• _WHAT NEEDS TO BE DONE_: Where a line of the entries holds the string "environment", copy that line.

[Stored dataset items]
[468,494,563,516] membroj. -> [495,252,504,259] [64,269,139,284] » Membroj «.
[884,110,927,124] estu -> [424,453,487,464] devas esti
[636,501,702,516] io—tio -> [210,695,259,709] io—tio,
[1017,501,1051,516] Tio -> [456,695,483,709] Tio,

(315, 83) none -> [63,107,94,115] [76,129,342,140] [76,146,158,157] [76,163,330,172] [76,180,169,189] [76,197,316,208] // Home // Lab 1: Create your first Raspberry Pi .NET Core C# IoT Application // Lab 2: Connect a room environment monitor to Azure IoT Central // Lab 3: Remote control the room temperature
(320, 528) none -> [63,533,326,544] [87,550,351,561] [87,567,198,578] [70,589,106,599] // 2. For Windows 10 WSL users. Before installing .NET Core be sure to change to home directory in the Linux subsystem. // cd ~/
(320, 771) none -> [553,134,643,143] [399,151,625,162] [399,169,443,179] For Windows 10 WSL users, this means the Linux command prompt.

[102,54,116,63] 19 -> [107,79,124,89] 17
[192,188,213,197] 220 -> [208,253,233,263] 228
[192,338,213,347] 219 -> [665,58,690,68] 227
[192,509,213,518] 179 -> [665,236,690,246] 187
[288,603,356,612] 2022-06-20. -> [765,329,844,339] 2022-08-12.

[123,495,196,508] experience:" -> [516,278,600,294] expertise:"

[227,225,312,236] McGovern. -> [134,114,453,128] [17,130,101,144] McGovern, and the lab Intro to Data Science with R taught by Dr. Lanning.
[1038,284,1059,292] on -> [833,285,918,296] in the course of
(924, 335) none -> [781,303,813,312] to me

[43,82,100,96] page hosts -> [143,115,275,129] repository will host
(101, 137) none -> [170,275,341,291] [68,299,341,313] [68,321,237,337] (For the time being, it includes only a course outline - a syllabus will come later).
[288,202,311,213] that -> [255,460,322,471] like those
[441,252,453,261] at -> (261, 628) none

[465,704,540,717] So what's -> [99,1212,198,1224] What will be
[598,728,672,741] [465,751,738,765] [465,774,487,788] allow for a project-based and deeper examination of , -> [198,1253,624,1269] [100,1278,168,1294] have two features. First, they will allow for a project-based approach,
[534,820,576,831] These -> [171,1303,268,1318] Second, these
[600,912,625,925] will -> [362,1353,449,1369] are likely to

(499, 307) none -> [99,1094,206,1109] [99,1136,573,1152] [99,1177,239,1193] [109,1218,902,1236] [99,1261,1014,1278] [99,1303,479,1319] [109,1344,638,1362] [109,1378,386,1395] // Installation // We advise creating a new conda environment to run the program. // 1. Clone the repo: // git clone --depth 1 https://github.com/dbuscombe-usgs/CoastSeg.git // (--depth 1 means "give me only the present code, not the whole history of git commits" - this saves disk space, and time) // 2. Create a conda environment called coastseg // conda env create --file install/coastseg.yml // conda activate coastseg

• _EXERCISE OUTPUT_:
(315, 83) none -> [63,107,94,115] [76,129,342,140] [76,146,158,157] [76,163,330,172] [76,180,169,189] [76,197,316,208] // Home // Lab 1: Create your first Raspberry Pi .NET Core C# IoT Application // Lab 2: Connect a room environment monitor to Azure IoT Central // Lab 3: Remote control the room temperature
(499, 307) none -> [99,1094,206,1109] [99,1136,573,1152] [99,1177,239,1193] [109,1218,902,1236] [99,1261,1014,1278] [99,1303,479,1319] [109,1344,638,1362] [109,1378,386,1395] // Installation // We advise creating a new conda environment to run the program. // 1. Clone the repo: // git clone --depth 1 https://github.com/dbuscombe-usgs/CoastSeg.git // (--depth 1 means "give me only the present code, not the whole history of git commits" - this saves disk space, and time) // 2. Create a conda environment called coastseg // conda env create --file install/coastseg.yml // conda activate coastseg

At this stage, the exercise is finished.